Gli appalti pubblici sono un affare di circa 200 miliardi l’anno e il Governo ha varato un nuovo codice degli appalti pubblici che aumenta da 40mila a a 140-150mila euro la soglia al di sotto della quale lavori e commesse vanno affidati senza gara, amplificando l’utilizzo abnorme dell’affidamento diretto, anche mediante un “frazionamento” artificioso degli appalti, già veicolo di corruzione con procedure negoziate senza bando e senza concorrenza, mediante rapporto discrezionale con le imprese, per tutti gli appalti fino a 5,3 milioni di euro. Discrezionalità che produce anche infortuni e morti sul lavoro.

Transparency International nell’edizione 2023 dell’Indice di corruzione ha collocato l’Italia al 42° posto nella classifica globale dei 180 Paesi più corrotti. Un’infame posizione che più o meno mantiene da decenni.

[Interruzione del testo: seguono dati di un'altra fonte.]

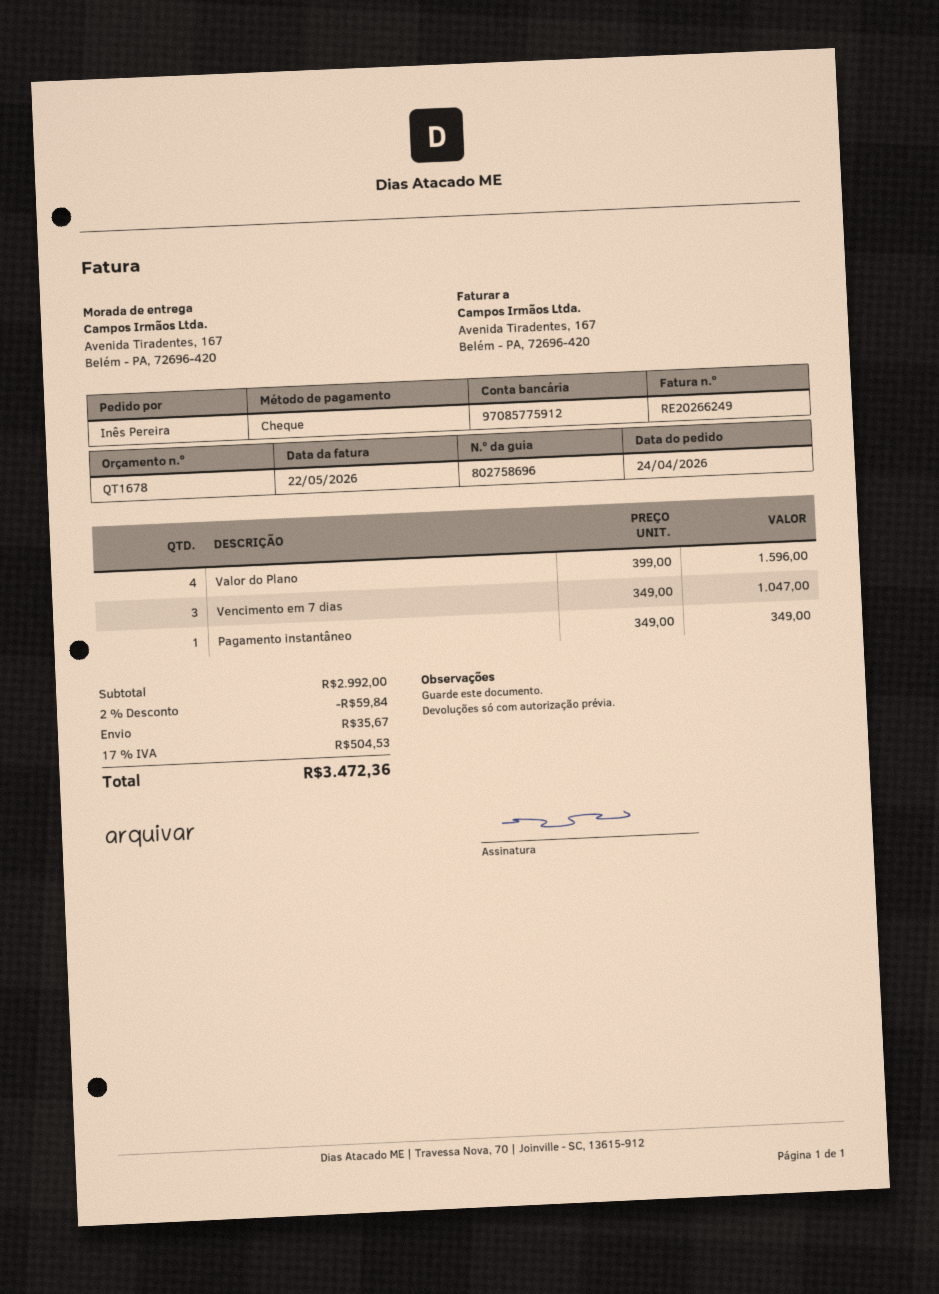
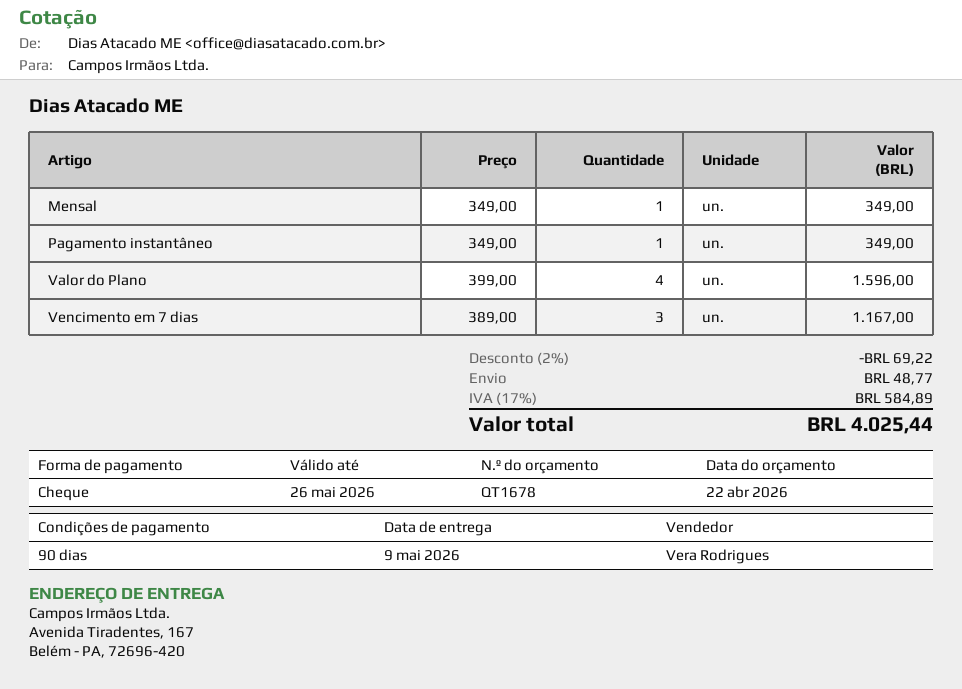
Vencimento em 7 dias: 3 x 349.00 = 1047.00 -> 3 x 389.00 = 1167.00
Mensal: none -> 1 x 349.00 = 349.00
discount: 2% = 59.84 -> 2% = 69.22
shipping: 35.67 -> 48.77
tax: 17% = 504.53 -> 17% = 584.89
total: 3472.36 -> 4025.44

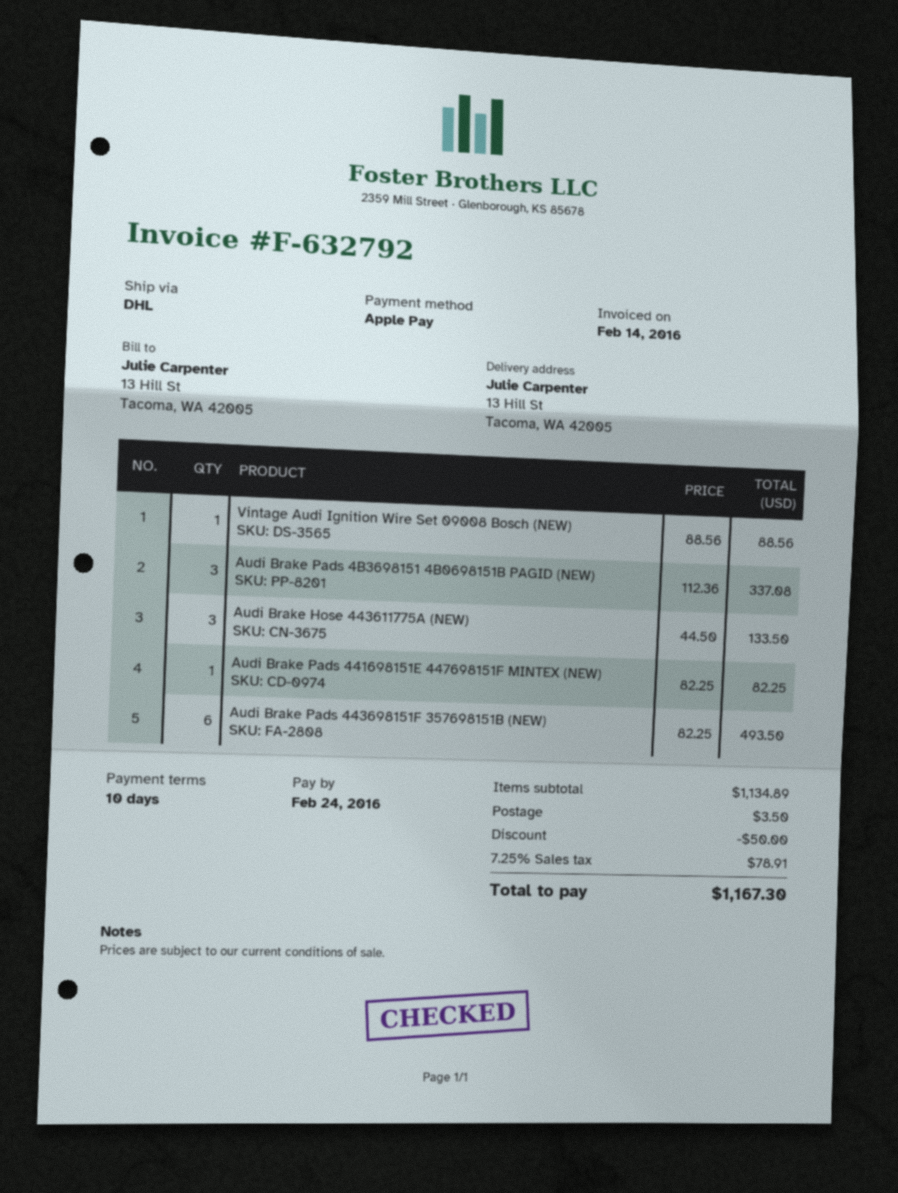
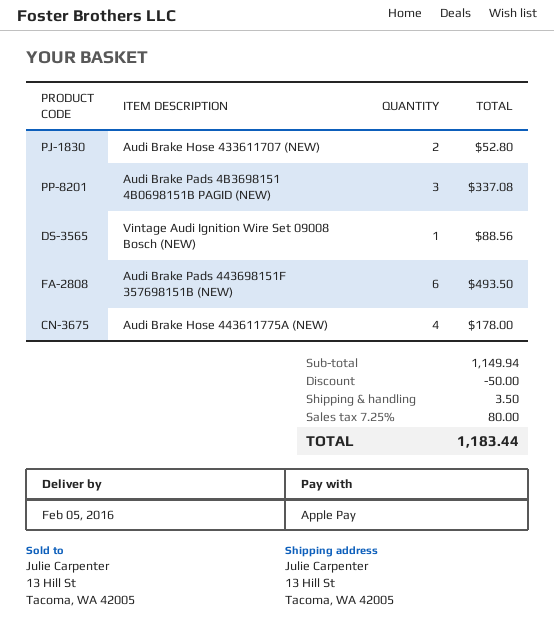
Audi Brake Hose 443611775A (NEW): 3 for 133.50 -> 4 for 178.00
Audi Brake Pads 441698151E 447698151F MINTEX (NEW): 1 for 82.25 -> none
Audi Brake Hose 433611707 (NEW): none -> 2 for 52.80
subtotal: 1134.89 -> 1149.94
tax: 7.25% = 78.91 -> 7.25% = 80.00
total: 1167.30 -> 1183.44

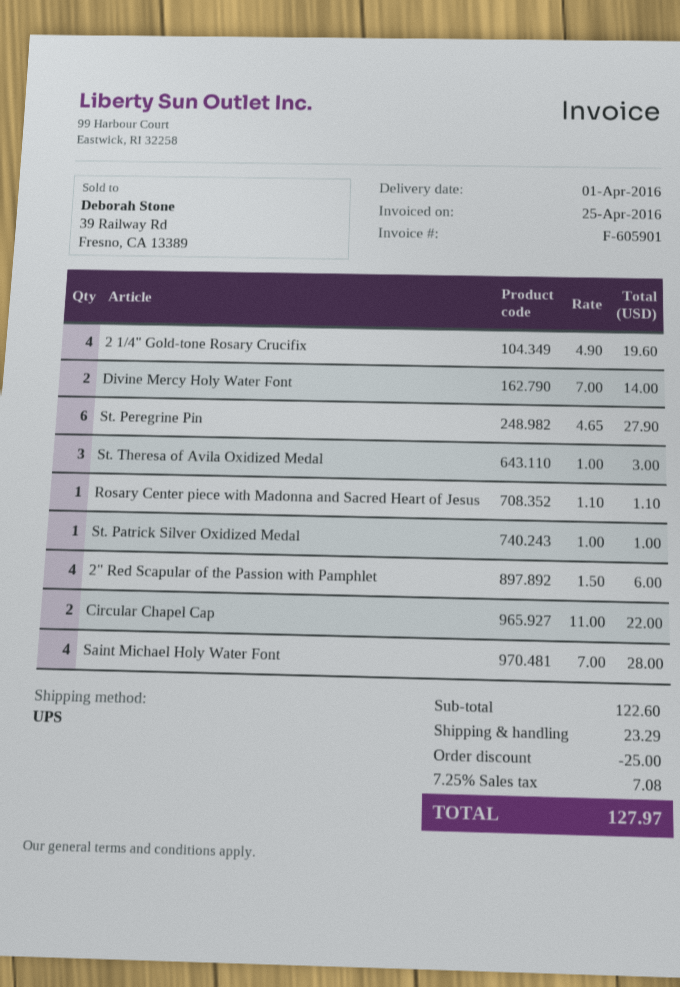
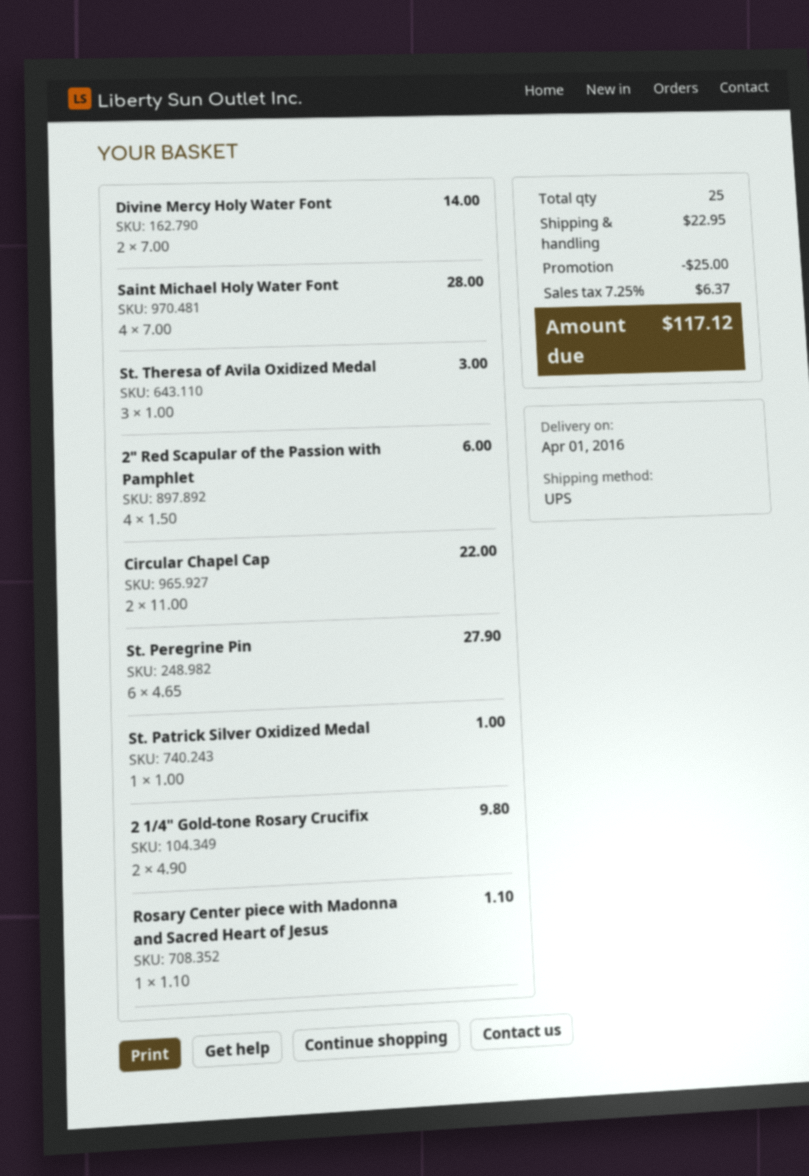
2 1/4" Gold-tone Rosary Crucifix: 4 x 4.90 = 19.60 -> 2 x 4.90 = 9.80
shipping: 23.29 -> 22.95
tax: 7.25% = 7.08 -> 7.25% = 6.37
total: 127.97 -> 117.12

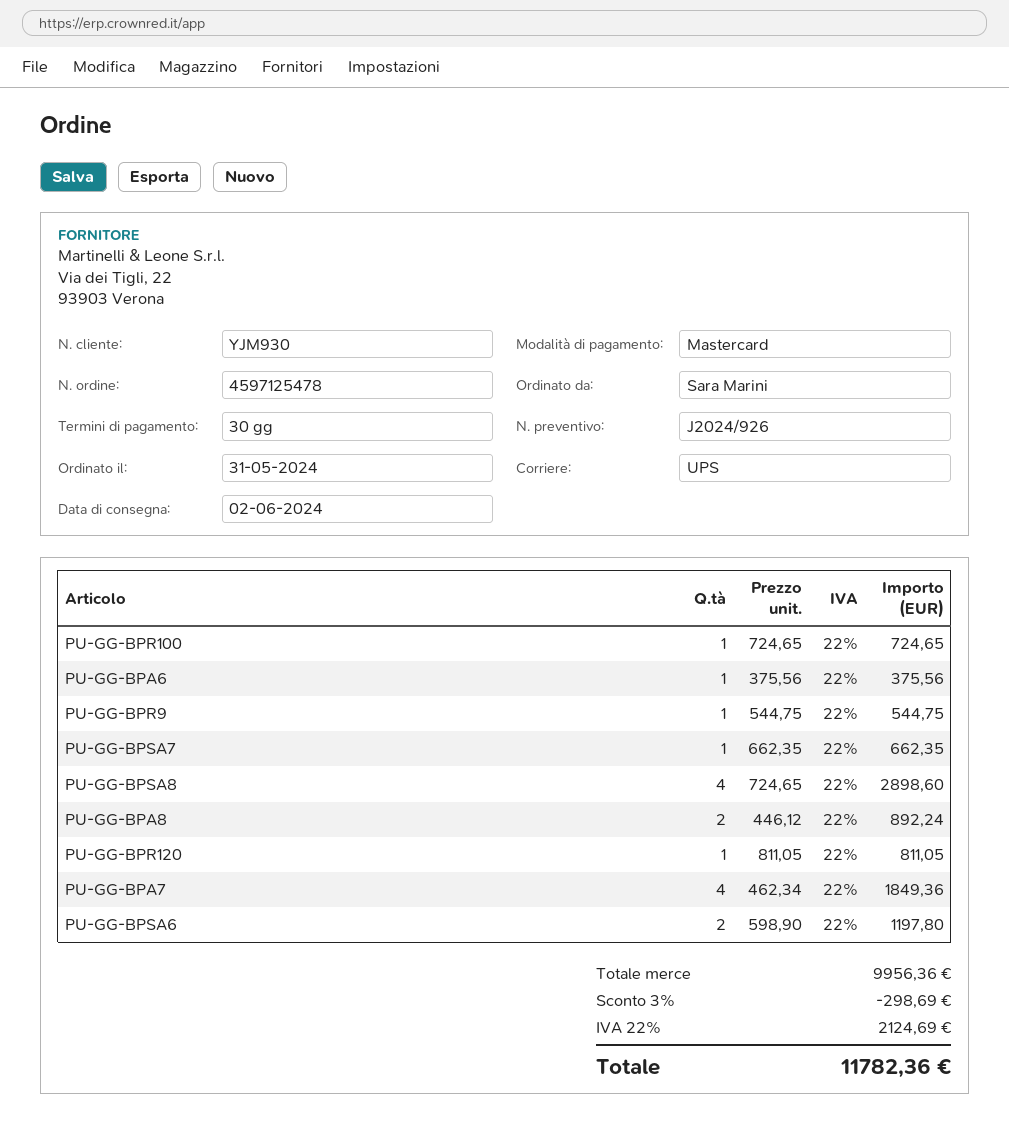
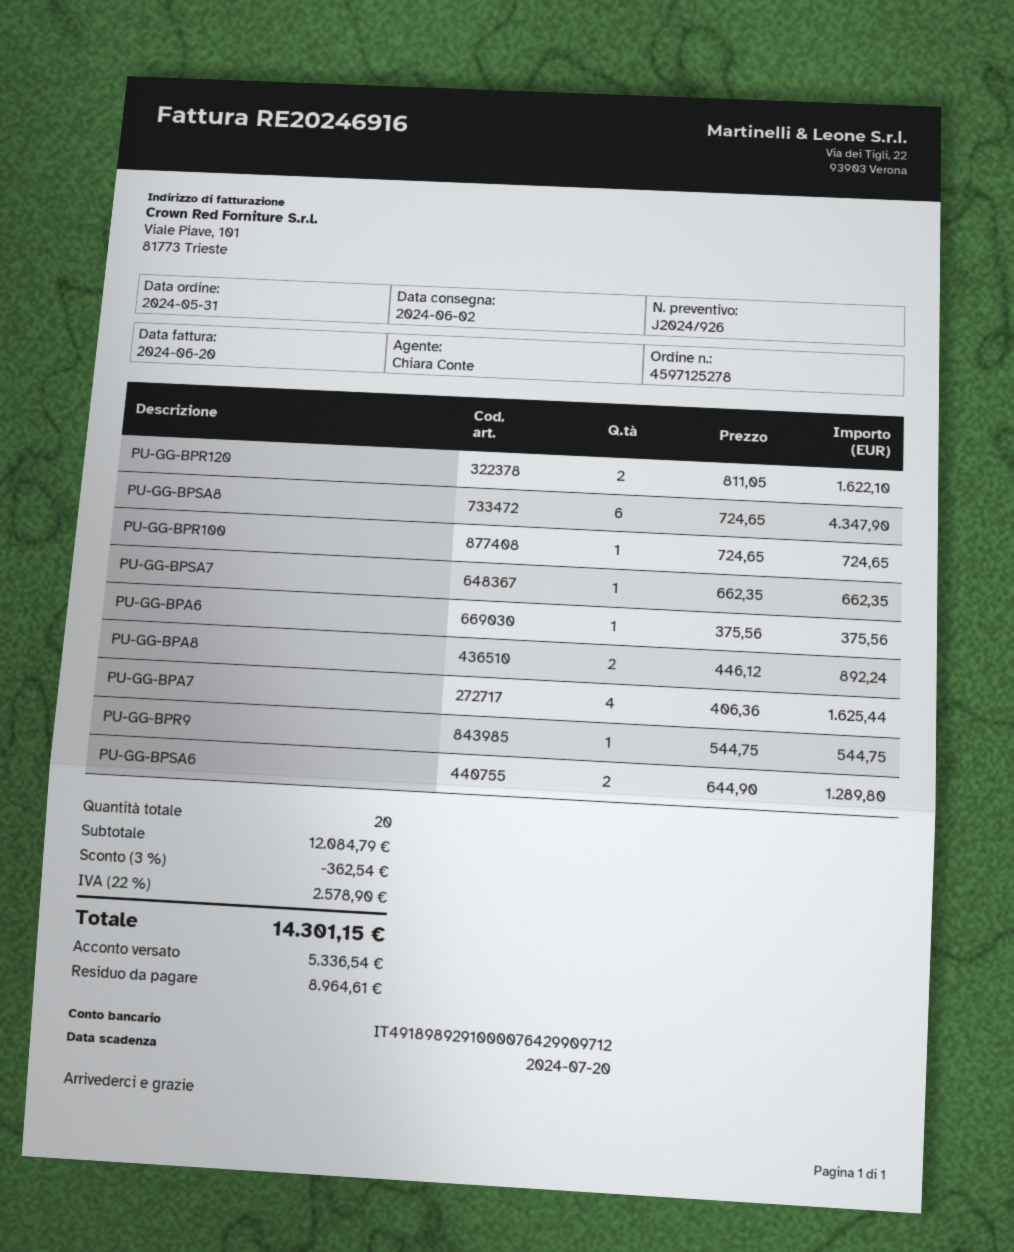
order number: 4597125478 -> 4597125278
PU-GG-BPSA8: 4 x 724.65 = 2898.60 -> 6 x 724.65 = 4347.90
PU-GG-BPR120: 1 x 811.05 = 811.05 -> 2 x 811.05 = 1622.10
PU-GG-BPA7: 4 x 462.34 = 1849.36 -> 4 x 406.36 = 1625.44
PU-GG-BPSA6: 2 x 598.90 = 1197.80 -> 2 x 644.90 = 1289.80
subtotal: 9956.36 -> 12084.79
discount: 3% = 298.69 -> 3% = 362.54
tax: 22% = 2124.69 -> 22% = 2578.90
total: 11782.36 -> 14301.15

Già in un Rapporto pubblicato dal Center for the Study of Democracy nel 2010 si certificava “Corruzione e criminalità organizzata sono in Italia due realtà strettamente intrecciate. Tuttavia, la relazione tra i due fenomeni non deve far credere che sia la criminalità organizzata la principale responsabile del crescere della corruzione. Al contrario, in Italia è il dilagare della corruzione nelle sfere sociali, politiche ed economiche ad attrarre i gruppi criminali, consolidando e ampliando le loro attività illecite”. E ancora “La corruzione in Italia non rivela la diretta partecipazione delle organizzazioni criminali” si legge nel rapporto, “ma dimostra piuttosto la diffusione di un ‘metodo mafioso’ nel condurre affari e nel fare politica, l’assimilazione di alcuni elementi della cultura mafiosa da parte dei rappresentanti politici”.

In sostanza tangentopoli si è radicata nella forma legalizzata e spudoratamente visibile con l’arroganza ridanciana coperta dall’impunità, dalla certezza che la Magistratura ben poco potrà fare.

Comunque, rimane il divieto ai poveri di rubare per fame, ma con una legge corruttiva in mano ai decisori e la repressione del dissenso organizzzato dei poveri, nei luoghi di lavoro e nella piazze ”…sappiamo che è un delitto il non rubare quando si ha fame
Fabrizio De Andrè

A meno che, i cittadini, comunque organizzati collettivamente, non diano una forte risposta di rabbia.